"Os espelhos estão cheios de gente.
Os invisíveis nos vêem.
Os esquecidos se lembram de nós.
Quando nos vemos, os vemos.
Quando nos vamos, se vão?"
Eduardo Galeano: Espelhos

domingo, 7 de fevereiro de 2016

Fundação religiosa do racismo

Bebedeira de Noé, Giovanni Bellini

Noé embebedou-se celebrando a chegada da arca ao monte Ararat.

Despertou incompleto. Segundo uma das diversas versões da Bíblia, seu filho Cam o havia castrado enquanto ele dormia. E essa versão diz que Deus amaldiçoou Cam e seus filhos e os filhos de seus filhos, condenando-os à escravidão pelos séculos dos séculos.

Mas nenhuma das diversas versões da Bíblia disse que Cam era negro. A África não vendia escravos quando a Bíblia nasceu, e Cam escureceu sua pele muito tempo depois. Talvez sua negritude tenha começado a aparecer lá pelos séculos XI ou XII, quando os árabes iniciaram o tráfico de escravos do sul do deserto, mas certamente Cam passou a ser totalmente negro lá pelos séculos XVI ou XVII, quando a escravidão se transformou no grande negócio europeu.

A partir de então, outorgou-se prestígio divino e vida eterna ao tráfico negreiro. A razão a serviço da religião, a religião a serviço da opressão: como os escravos eram negros, Cam devia ser negro. E seus filhos, também negros, nasciam para ser escravos, porque Deus não se enganava nunca.
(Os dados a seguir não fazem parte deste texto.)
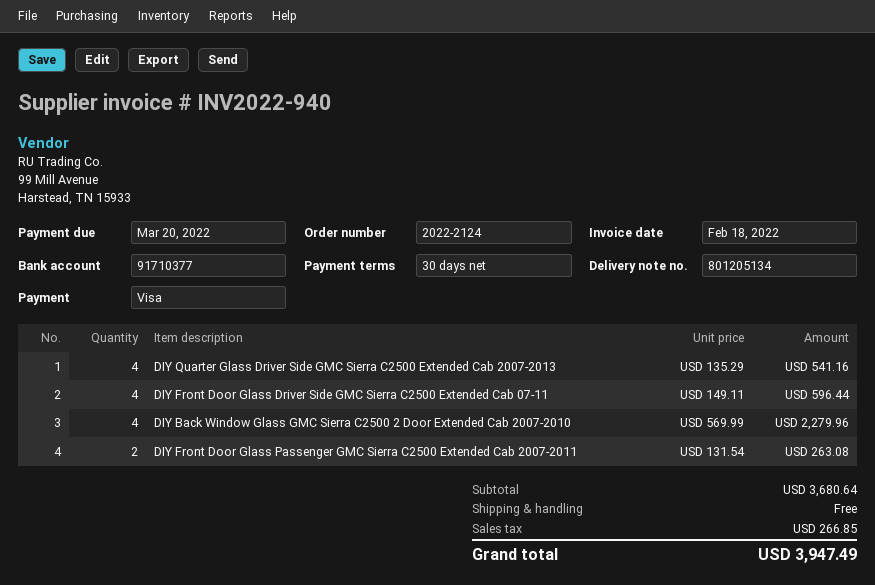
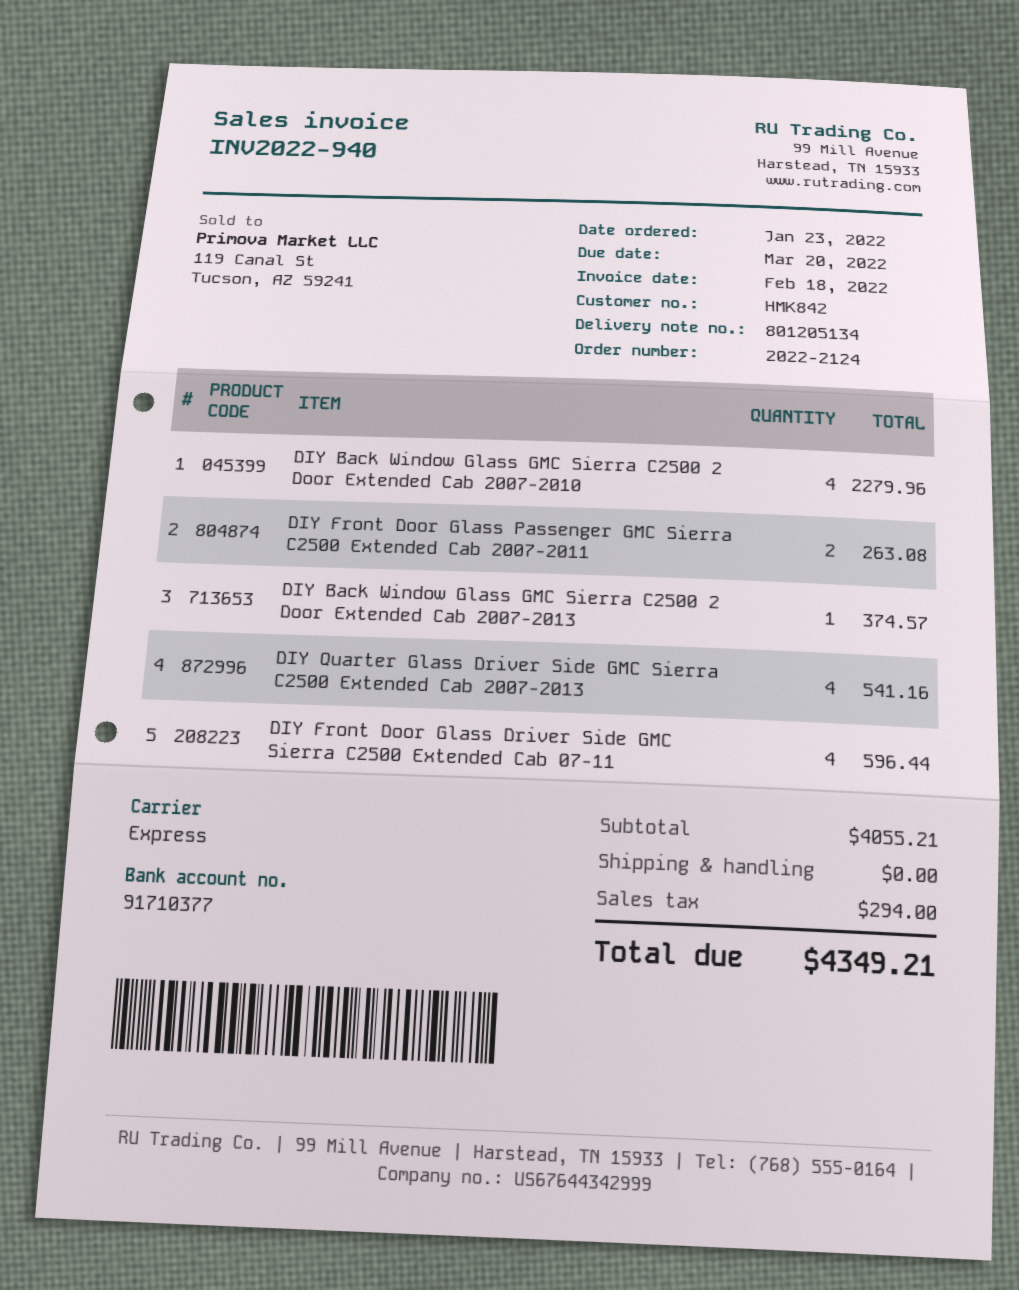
DIY Back Window Glass GMC Sierra C2500 2 Door Extended Cab 2007-2013: none -> 1 for 374.57
subtotal: 3680.64 -> 4055.21
tax: 266.85 -> 294.00
total: 3947.49 -> 4349.21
E Cam e seus filhos e os filhos de seus filhos teriam cabelo crespo, olhos vermelhos e lábios inchados, andariam nus exibindo seus pênis escandalosos, seriam praticantes do roubo, odiariam seus amos, jamais diriam a verdade e dedicariam às coisas sujas seu tempo de dormir.

GALEANO, Eduardo. Espelhos: uma história quase universal. Porto Alegre: L&PM, 2015. p. 39-40.